After the first of several suspensions from yeshiva, the sixth-grade G landed in a predominantly African American public school where he discovered rhythm and blues. He began drawing graffiti art, listening to musicians such as Grandmaster Flash and practicing his own rap skills with Shlock Rock. He says he connected with black music because of the rhythm, the storytelling and the "underdog mentality."

But not everyone connected with G. At a party several years ago, a guest scoffed, "Who is this idiot and where does he think he's from, the south side of the synagogue?" G recalls.

The Jewish rapper defiantly turned the insult into his 2002 album, in which the titular shul represents a fictitious place where iconoclasts like himself fit in.

At times he's still dissed, he says -- not by blacks, but by Jews who insist a Jewish rapper "isn't legit."

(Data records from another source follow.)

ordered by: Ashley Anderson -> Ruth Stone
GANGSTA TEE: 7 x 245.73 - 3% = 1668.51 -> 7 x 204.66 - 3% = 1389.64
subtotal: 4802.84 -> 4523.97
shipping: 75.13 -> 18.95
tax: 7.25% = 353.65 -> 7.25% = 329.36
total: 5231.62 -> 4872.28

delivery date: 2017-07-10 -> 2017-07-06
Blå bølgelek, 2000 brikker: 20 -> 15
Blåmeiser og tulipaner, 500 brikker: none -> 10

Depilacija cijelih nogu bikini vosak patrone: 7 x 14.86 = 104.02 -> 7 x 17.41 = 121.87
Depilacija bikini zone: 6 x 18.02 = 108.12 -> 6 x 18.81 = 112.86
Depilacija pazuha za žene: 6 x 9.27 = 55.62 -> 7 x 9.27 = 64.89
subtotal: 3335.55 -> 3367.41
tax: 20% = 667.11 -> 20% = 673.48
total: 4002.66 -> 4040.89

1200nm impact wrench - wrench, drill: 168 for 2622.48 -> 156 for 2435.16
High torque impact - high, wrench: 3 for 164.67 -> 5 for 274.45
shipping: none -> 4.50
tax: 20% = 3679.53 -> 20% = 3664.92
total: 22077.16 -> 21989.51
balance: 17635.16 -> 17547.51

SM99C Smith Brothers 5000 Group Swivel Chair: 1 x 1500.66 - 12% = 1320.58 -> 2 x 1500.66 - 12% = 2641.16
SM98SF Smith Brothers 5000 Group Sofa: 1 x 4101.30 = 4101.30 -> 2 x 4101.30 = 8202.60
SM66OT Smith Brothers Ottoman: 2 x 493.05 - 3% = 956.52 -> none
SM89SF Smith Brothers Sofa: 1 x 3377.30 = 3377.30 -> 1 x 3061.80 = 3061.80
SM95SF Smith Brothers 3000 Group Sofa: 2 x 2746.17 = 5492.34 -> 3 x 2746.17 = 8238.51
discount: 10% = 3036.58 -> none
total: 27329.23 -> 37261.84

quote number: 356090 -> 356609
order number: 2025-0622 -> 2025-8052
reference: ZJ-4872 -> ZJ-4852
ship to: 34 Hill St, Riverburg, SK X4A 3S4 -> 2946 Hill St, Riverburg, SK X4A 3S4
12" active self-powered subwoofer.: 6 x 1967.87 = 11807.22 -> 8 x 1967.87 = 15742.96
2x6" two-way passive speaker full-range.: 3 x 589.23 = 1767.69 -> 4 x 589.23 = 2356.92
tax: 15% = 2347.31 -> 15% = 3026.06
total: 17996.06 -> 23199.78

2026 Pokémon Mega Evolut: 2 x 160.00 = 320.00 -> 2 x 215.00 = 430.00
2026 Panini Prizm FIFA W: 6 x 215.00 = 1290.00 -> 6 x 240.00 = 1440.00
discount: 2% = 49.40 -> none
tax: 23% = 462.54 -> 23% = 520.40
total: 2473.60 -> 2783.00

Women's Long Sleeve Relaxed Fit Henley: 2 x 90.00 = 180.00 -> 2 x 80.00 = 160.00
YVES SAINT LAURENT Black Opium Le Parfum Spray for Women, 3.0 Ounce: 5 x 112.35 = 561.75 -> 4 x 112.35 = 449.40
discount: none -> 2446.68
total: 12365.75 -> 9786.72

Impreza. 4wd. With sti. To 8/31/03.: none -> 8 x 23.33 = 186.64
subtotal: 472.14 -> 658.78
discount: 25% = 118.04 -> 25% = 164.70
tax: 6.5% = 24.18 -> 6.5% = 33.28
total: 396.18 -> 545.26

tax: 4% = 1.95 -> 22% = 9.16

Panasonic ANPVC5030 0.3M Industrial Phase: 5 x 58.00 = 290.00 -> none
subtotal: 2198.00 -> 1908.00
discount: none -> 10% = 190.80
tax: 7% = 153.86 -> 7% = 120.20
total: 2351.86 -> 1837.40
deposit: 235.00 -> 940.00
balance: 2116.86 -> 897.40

Solomon, who's faced criticism that Shlock's parodies are sacrilegious, disagrees. "Jews have always borrowed from their musical environment," he says. "If a song has a Jewish message, it's Jewish."

As an interview winds down in Pico-Robertson late one afternoon, G describes his next album, "Bringing Down the House," which is "about the party" but also about the legendary Third Temple.

"They say [it's] gonna come down from the heavens, and a brother like me has the ability to assist in that bringing down," he says.

He sounds even more incongruous while extending his arms for a good-bye hug in his mezzuzahed doorway.

"Gimme some love," he says. "Everybody's gotta give a brothah love."